Hi Tim,
I agree, aggregators like GBIF and Canadensys will have to deal with clean and dirty data in each field anyway: they need code libraries to deal with this and it is good that these are being developed. But, that doesn't help someone who wants to use data from a Darwin Core Archive with his data in Excel or a Roderic Page who wants to get things done for a prototype. Having to use Java libraries or even the Name Parser [1] (though both great) is a barrier to data use. Darwin Core (Archives) is not only used for machine to machine interaction, humans use it too, and I think we should allow easy hacking (I mean this in the good sense), especially for something as important as the scientific name. In addition, as a data publisher (e.g. for our VASCAN checklist) I *do* have the information to provide a clean and simple to use canonicalScientificName, but I just can't share it via the otherwise excellent biodiversity sharing standard Darwin Core. I think that's a pity.
Peter
[1] http://tools.gbif.org/nameparser/ [2] http://data.canadensys.net/vascan
PS: Yes, Canadensys will use the GBIF interpretation libraries. Since we develop in Java as well, using those libraries is as easy as the proverbial "one line of code". We're looking forward in testing them and providing patches to enhance them. Open source FTW! :-)
On Wed, Mar 14, 2012 at 07:32, Tim Robertson [GBIF] trobertson@gbif.org wrote:
Hi Peter,
I'm replying off the TDWG list, since it is a bit of a tangent to your discussion. If you feel it is relevant, please CC the list again.
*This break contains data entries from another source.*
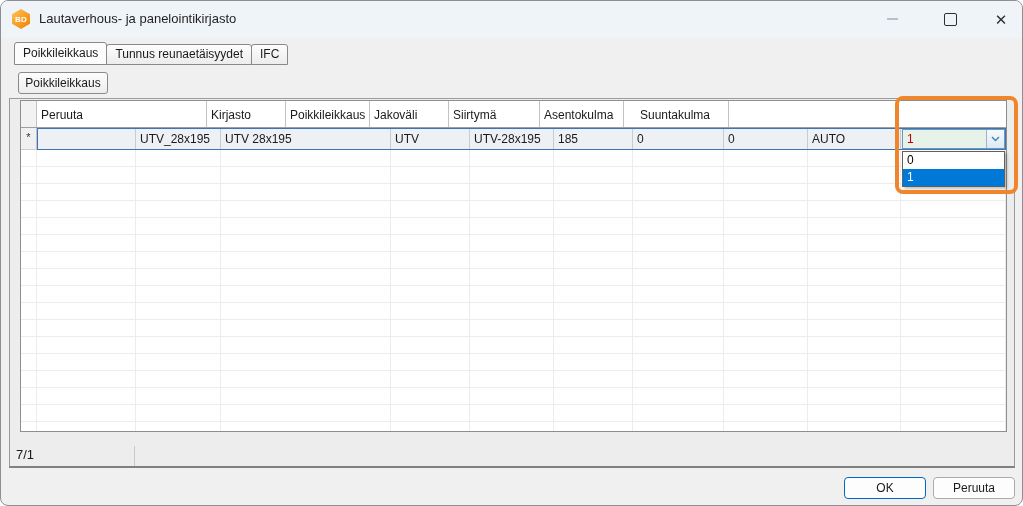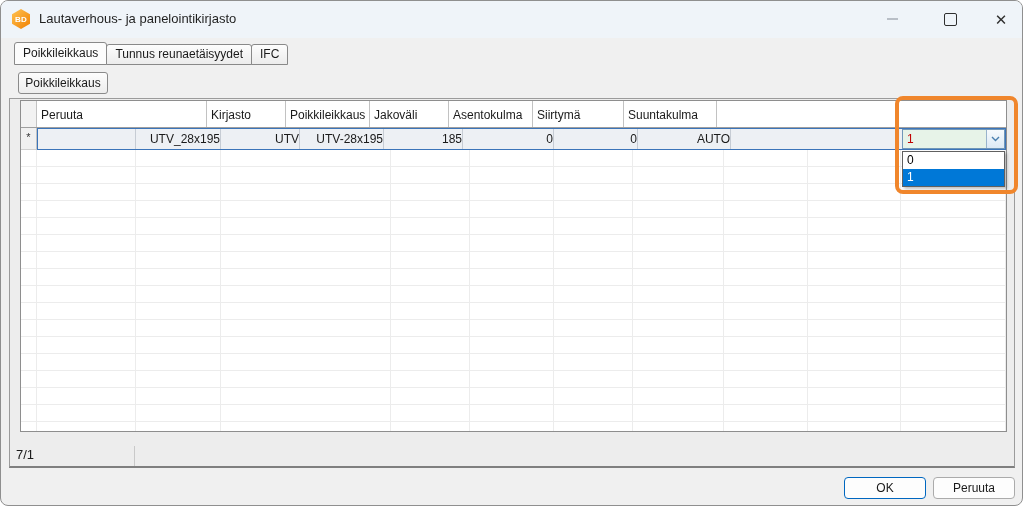"Asentokulma" div.hcell { order: before "Siirtymä" -> after "Siirtymä" }
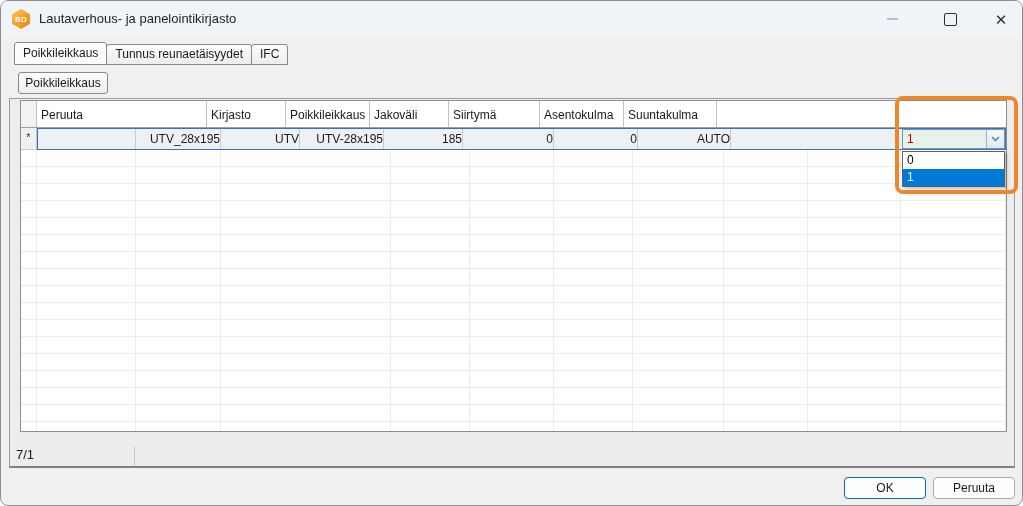"Suuntakulma" div.hcell { margin-left: none -> 12px }
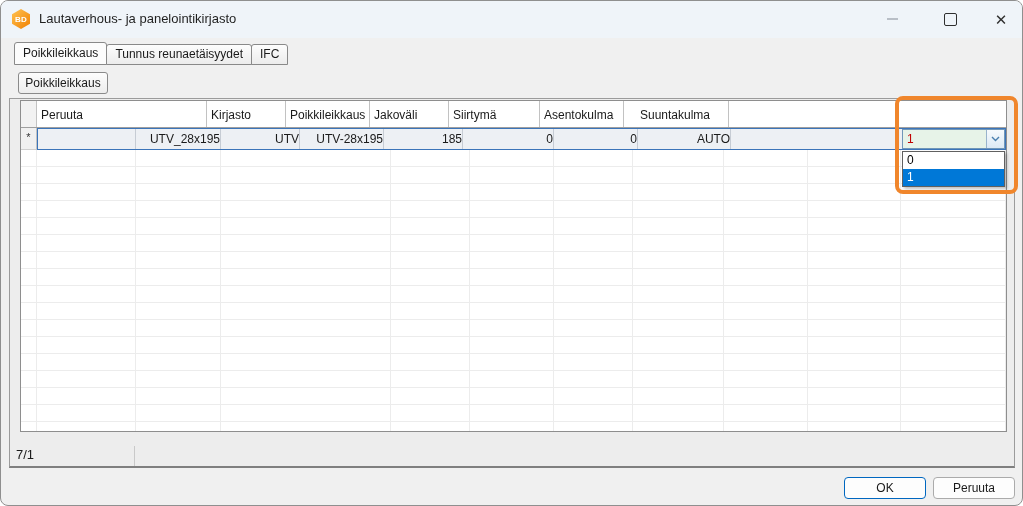"UTV_28x195" .rowsel { text-align: right -> none }
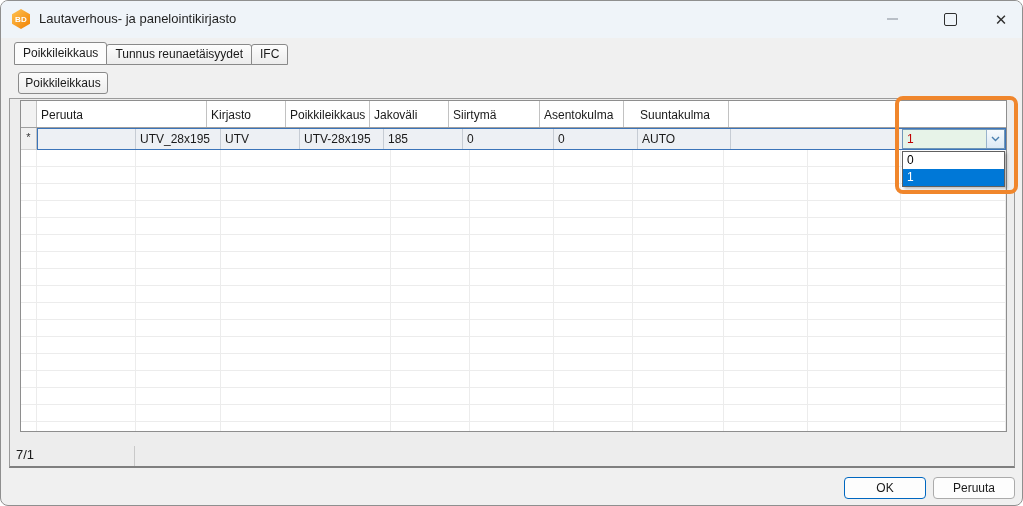"UTV 28x195" div.dcell { html: none -> <div>UTV 28x195</div> }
At GBIF as you know, we have to interpret all kinds of quality of content. I tend to agree with Donald that this would not really help in consumption, as in my experience we will have to deal with both clean and dirty data in each field *anyway* when this is used at network scale. I would rather see us evolve the interpretation libraries to handle all the corner cases, which we need to develop anyway. We already do a pretty decent job at extracting canonicals. This is further enhanced when you couple the extracted canonical with a fuzzy match against the "authoritative names" we can now index thanks to the availability of checklists in DwC-A format.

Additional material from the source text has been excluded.